- [Extracted information]

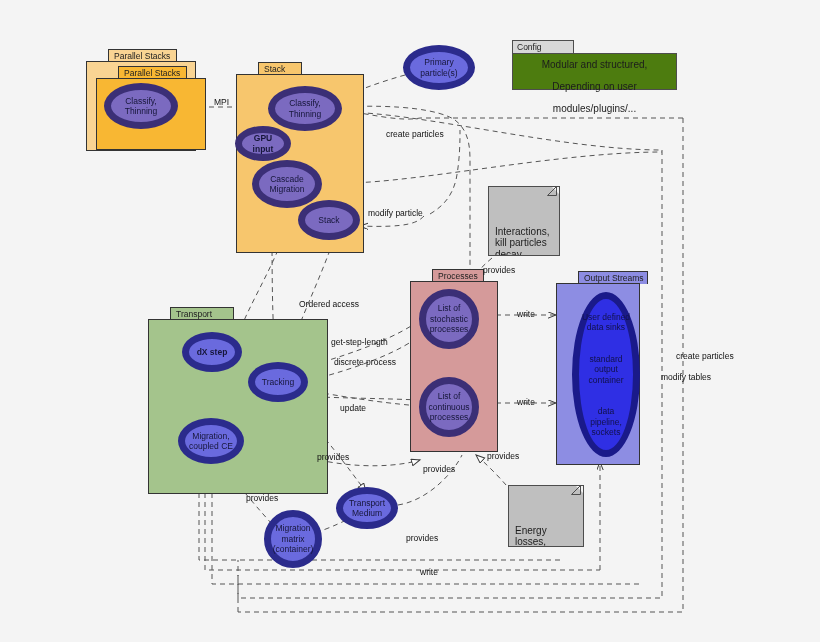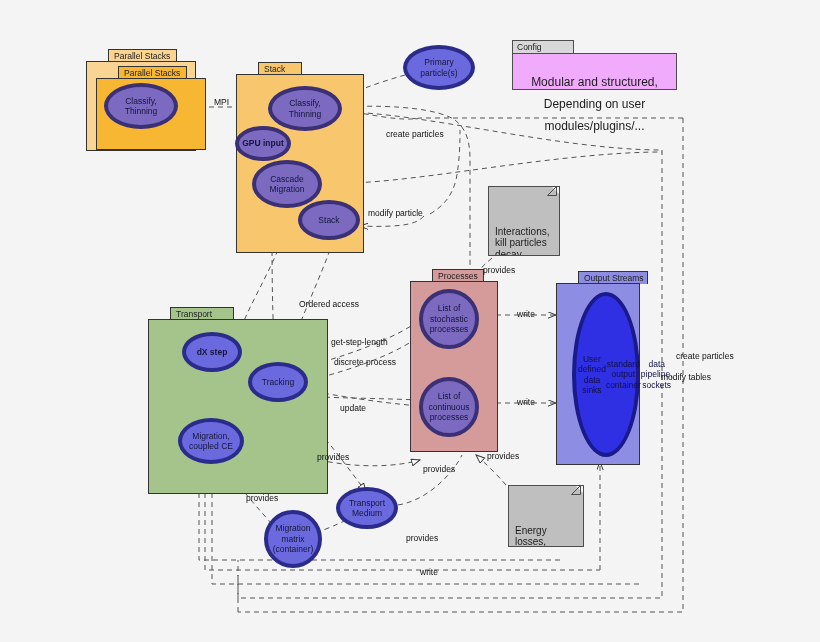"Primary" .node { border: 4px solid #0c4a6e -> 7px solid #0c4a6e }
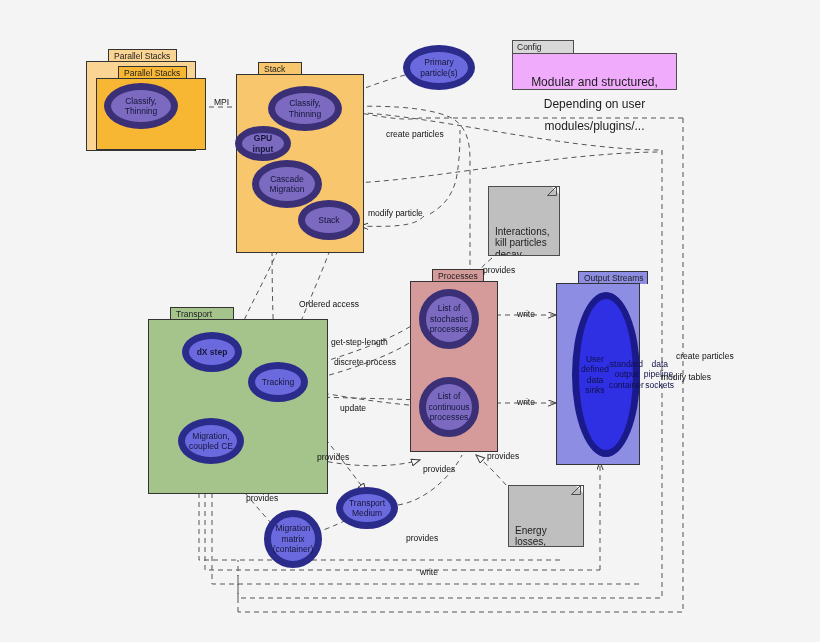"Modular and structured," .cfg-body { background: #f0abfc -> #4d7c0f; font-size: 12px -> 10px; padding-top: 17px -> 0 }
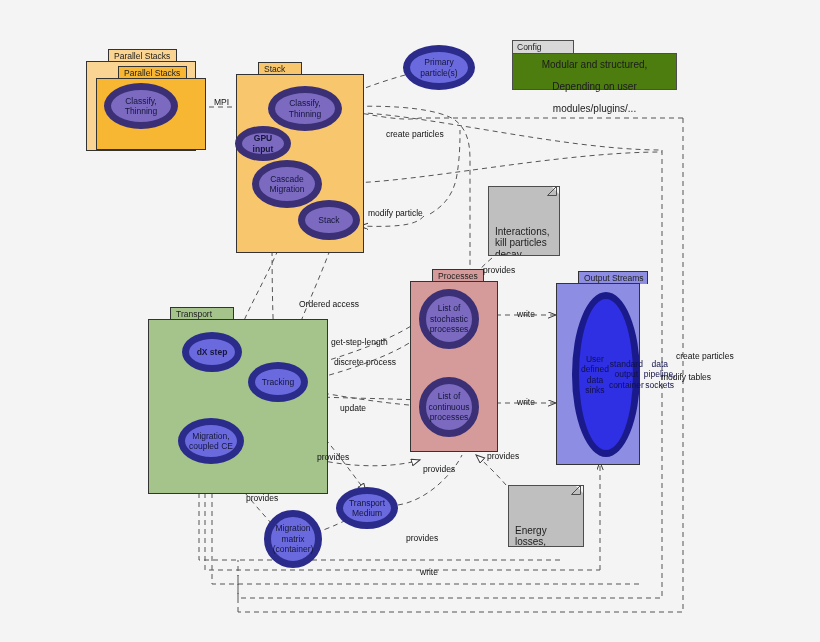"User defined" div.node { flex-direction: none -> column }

--

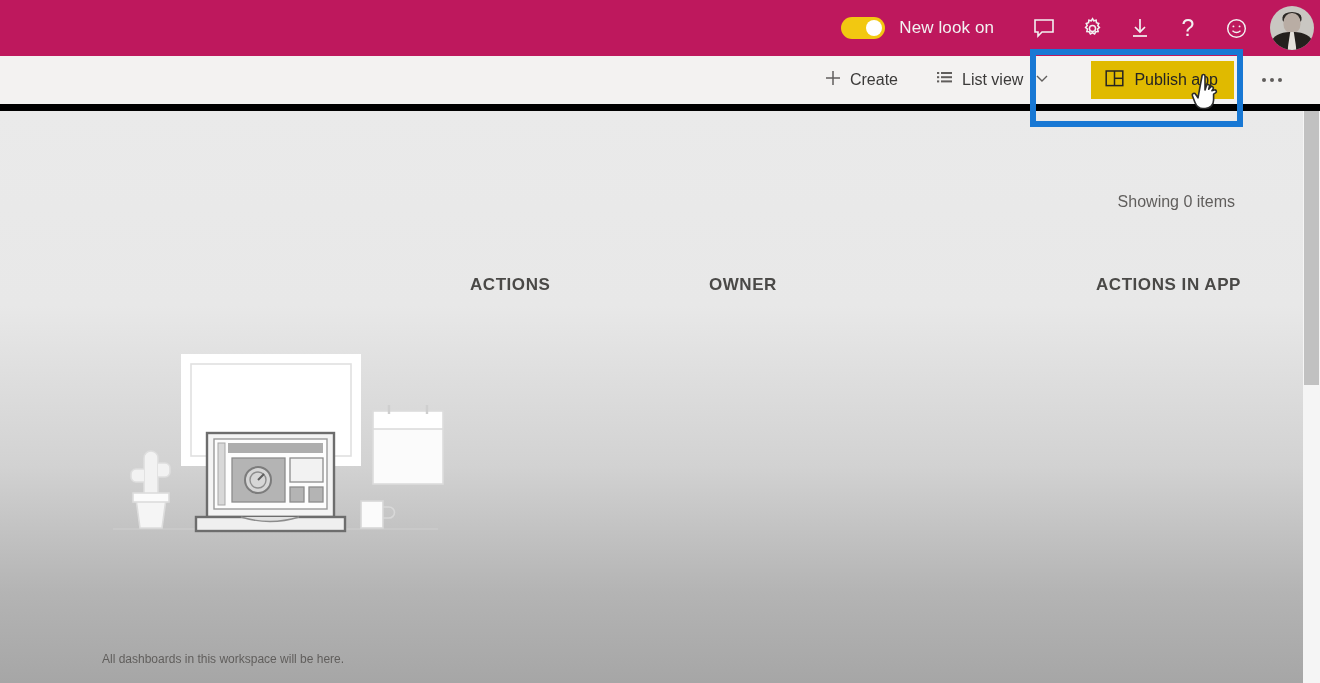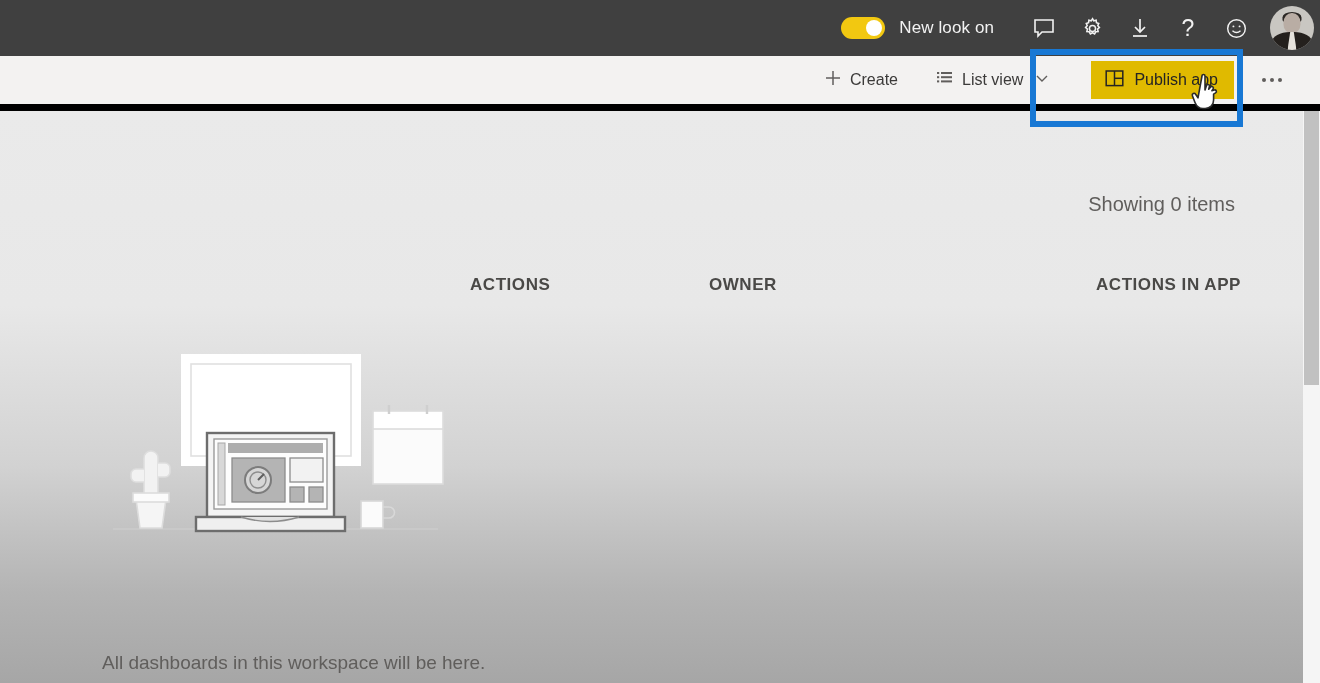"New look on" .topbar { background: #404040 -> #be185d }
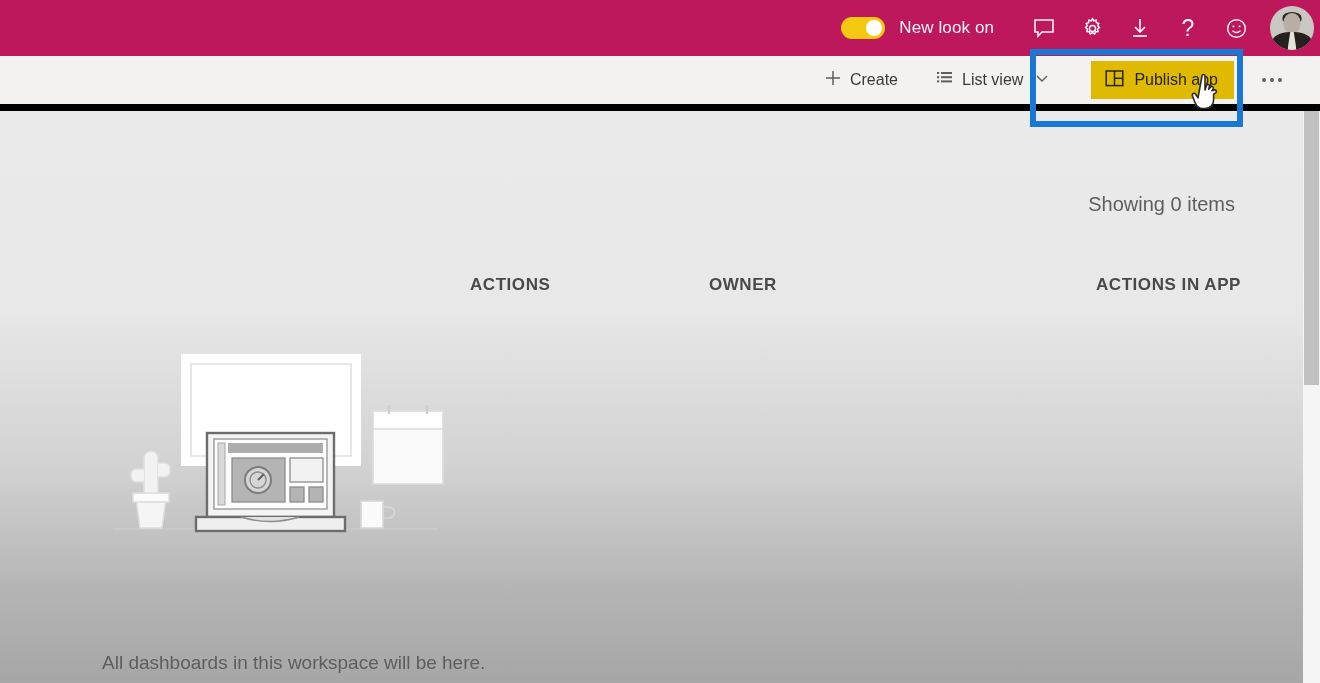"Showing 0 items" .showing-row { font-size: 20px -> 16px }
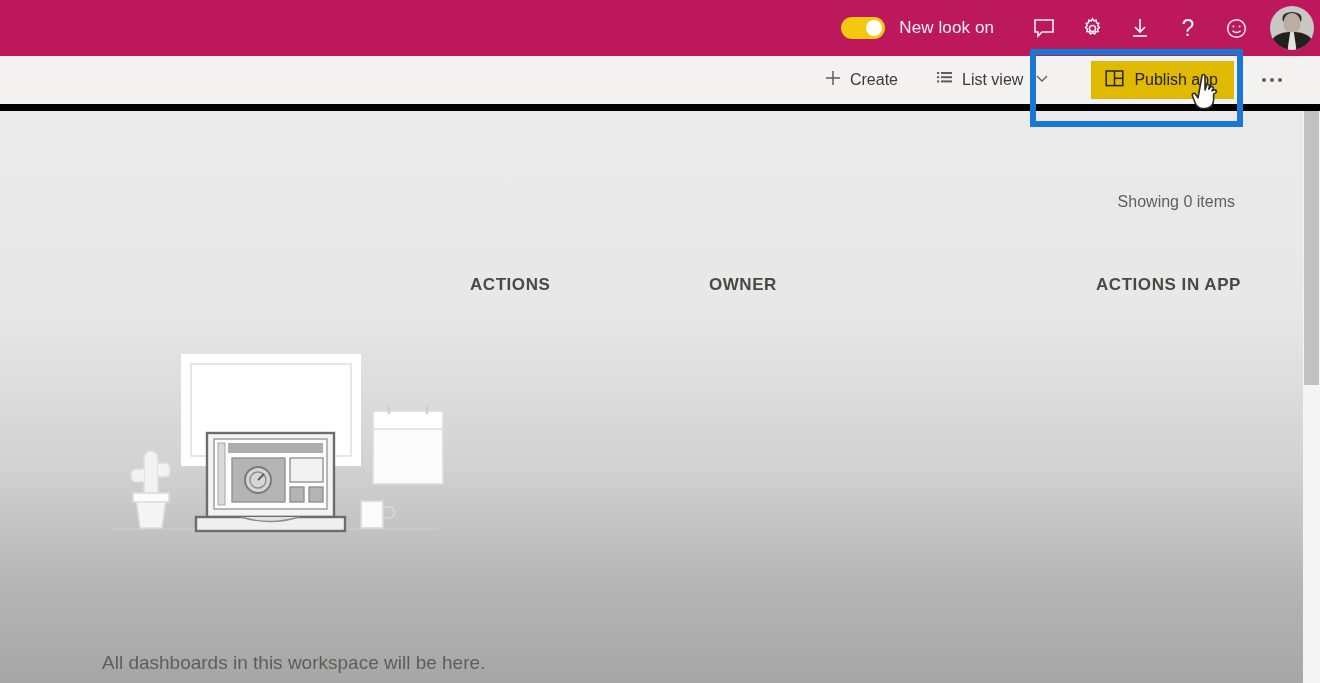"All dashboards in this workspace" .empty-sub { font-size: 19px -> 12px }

- [Activity]
Using the entries above, reproduce word for word only the lines from the one that contains "border: 4px solid" to the one that contains "flex-direction: none ->", both ends included, and drop every picture.

- [Completed task]
"Primary" .node { border: 4px solid #0c4a6e -> 7px solid #0c4a6e }
"Modular and structured," .cfg-body { background: #f0abfc -> #4d7c0f; font-size: 12px -> 10px; padding-top: 17px -> 0 }
"User defined" div.node { flex-direction: none -> column }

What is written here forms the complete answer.